Pour célébrer le 8 mars, journée internationale pour les droits des femmes, le collectif Roberte la Rousse a choisi d’attaquer de front l’Académie française en saisissant l’institution pour lui demander d’adopter une révision radicale et simple de la langue française. Pour « répondre au dédain de l’Académie française à l’égard des écrivaines, et plus généralement des locutrices francophones », ce collectif fondé par Cécile Babiole et Anne Laforet, deux artistes et chercheuses dans le champ des nouveaux médias, propose dans une lettre ouverte une « révision de la langue française mettant en œuvre sa féminisation », un « projet de simplification qui règle une fois pour toutes la controverse actuelle sur l’écriture inclusive ».
Le principe est simplissime : il n’y a plus qu’un genre grammatical, le féminin. Grâce à des algorithmes corrigés à la main, Roberte la Rousse a développé des règles et outils de traduction « en française ». Ce projet de « décolonisation de la langue française » entend « contrer la sexisme inscrite à la cœur de la langue française et de sa grammaire puisque, comme nous l’avons toutes apprise à l’école, “la masculine l’emporte toujours sur la féminine” » Concrètement : « “Les Immortels auront-ils le culot d’élire un homme de nouveau ?” devient en française : “Les Immortelles auront-elles la culotte d’élire une homme de nouvelle ?” »
Et la lutte se fait techno : « L’histoire de la genre linguistique ne s’est pas faite seulement par l’usage des locutrices, elle est surtout la résultat d’une lutte idéologique (incarnée par l’Académie française puis prolongée de manière implicite par les Gafa) pour imposer la primauté de la masculine à la détriment de la féminine et pour invisibiliser et discriminer les femmes dans l’espace sociale.

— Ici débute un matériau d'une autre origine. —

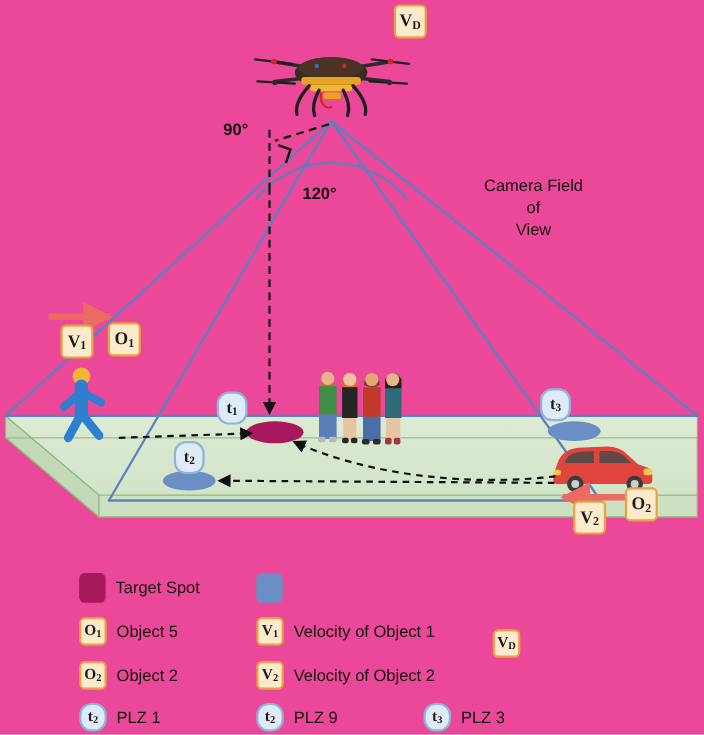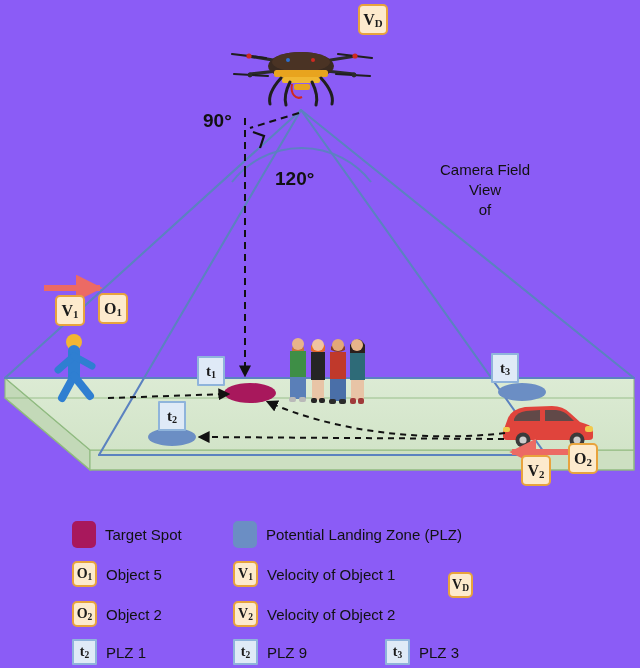--- a/index.html
+++ b/index.html
@@ -15,7 +15,7 @@
     position: relative;
     width: 640px;
     height: 668px;
-    background: #8b5cf6;
+    background: #ec4899;
     overflow: hidden;
   }
   #scene-svg {

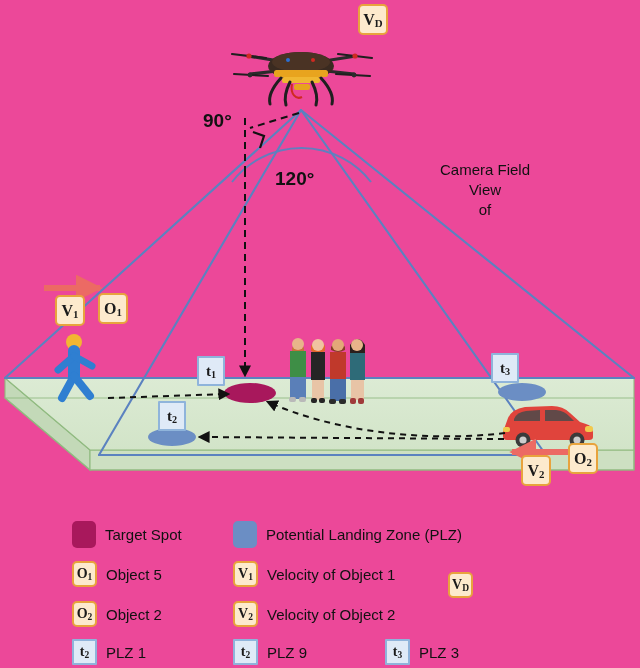--- a/index.html
+++ b/index.html
@@ -69,7 +69,7 @@
   .angle-label {
     font-family: "Liberation Sans", sans-serif;
     font-weight: bold;
-    font-size: 19px;
+    font-size: 15px;
   }
   .cfov {
     font-family: "Liberation Sans", sans-serif;

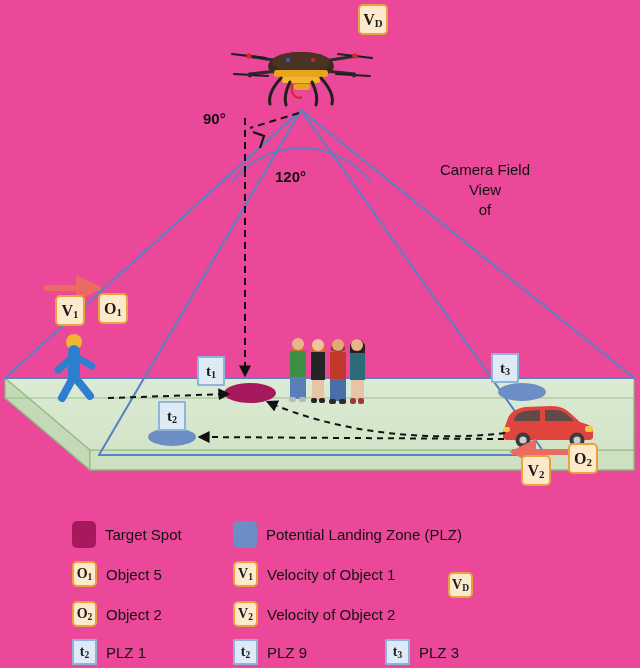--- a/index.html
+++ b/index.html
@@ -336,8 +336,8 @@
 
   <div class="txt cfov" style="left:420px; top:160px;">
     <div>Camera Field</div>
+    <div>of</div>
     <div>View</div>
-    <div>of</div>
   </div>
 
   <div id="legend">

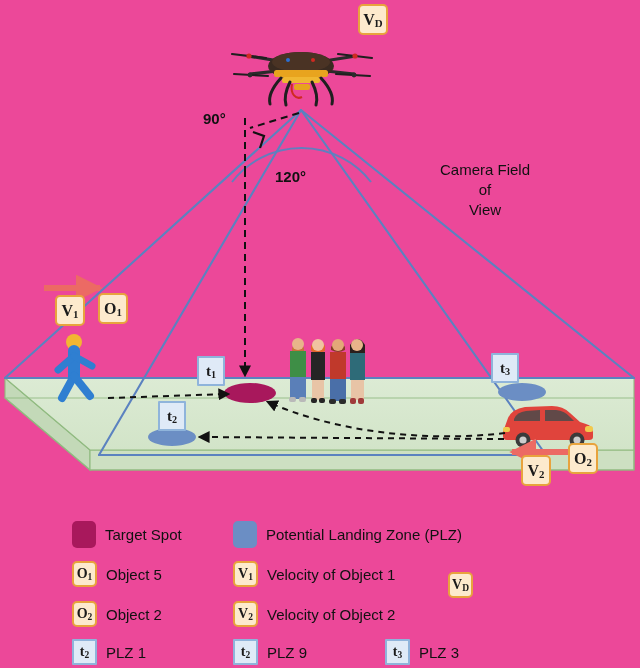--- a/index.html
+++ b/index.html
@@ -48,7 +48,7 @@
   .badge-blue {
     background: #dfeaf7;
     border: 2px solid #8fb4db;
-    border-radius: 1px;
+    border-radius: 11px;
     color: #1a1a1a;
   }
   .badge sub {

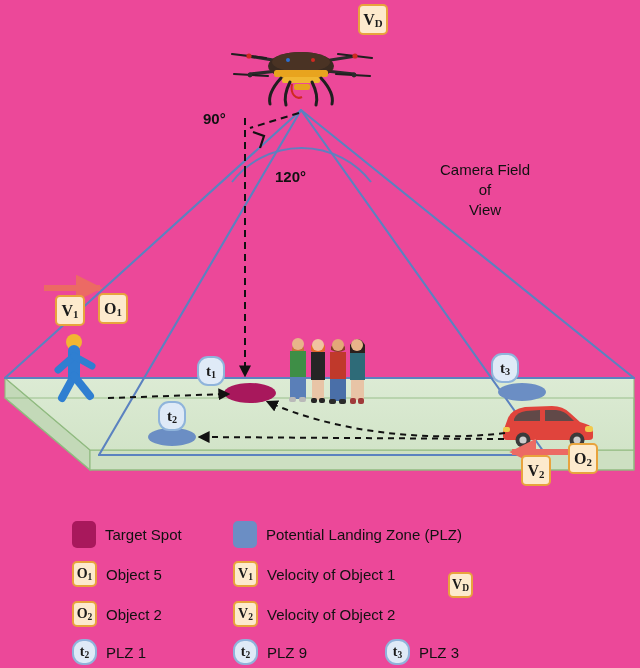--- a/index.html
+++ b/index.html
@@ -348,7 +348,6 @@
     </div>
     <div class="lg-item" style="left:233px; top:16px;">
       <span class="lg-swatch" style="background:#6b8ec4;"></span>
-      <span class="lg-text">Potential Landing Zone (PLZ)</span>
     </div>
 
     <div class="lg-item" style="left:72px; top:56px;">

Les formes de sexisme et de discriminations à l’œuvre dans les relations sociales et inscrites dans la langue sont logiquement présentes dans les outils numériques utilisées à la quotidienne, en particulière sur Internet : motrices de recherches, plateformes et réseaux sociales… »
Roberte la Rousse s’était déjà illustrée lors d’une performance à la Gaîté lyrique dans l’entre-deux tours de l’élection présidentielle avec A votée, traduction « en française » d’une nouvelle de SF d’Isaac Asimov.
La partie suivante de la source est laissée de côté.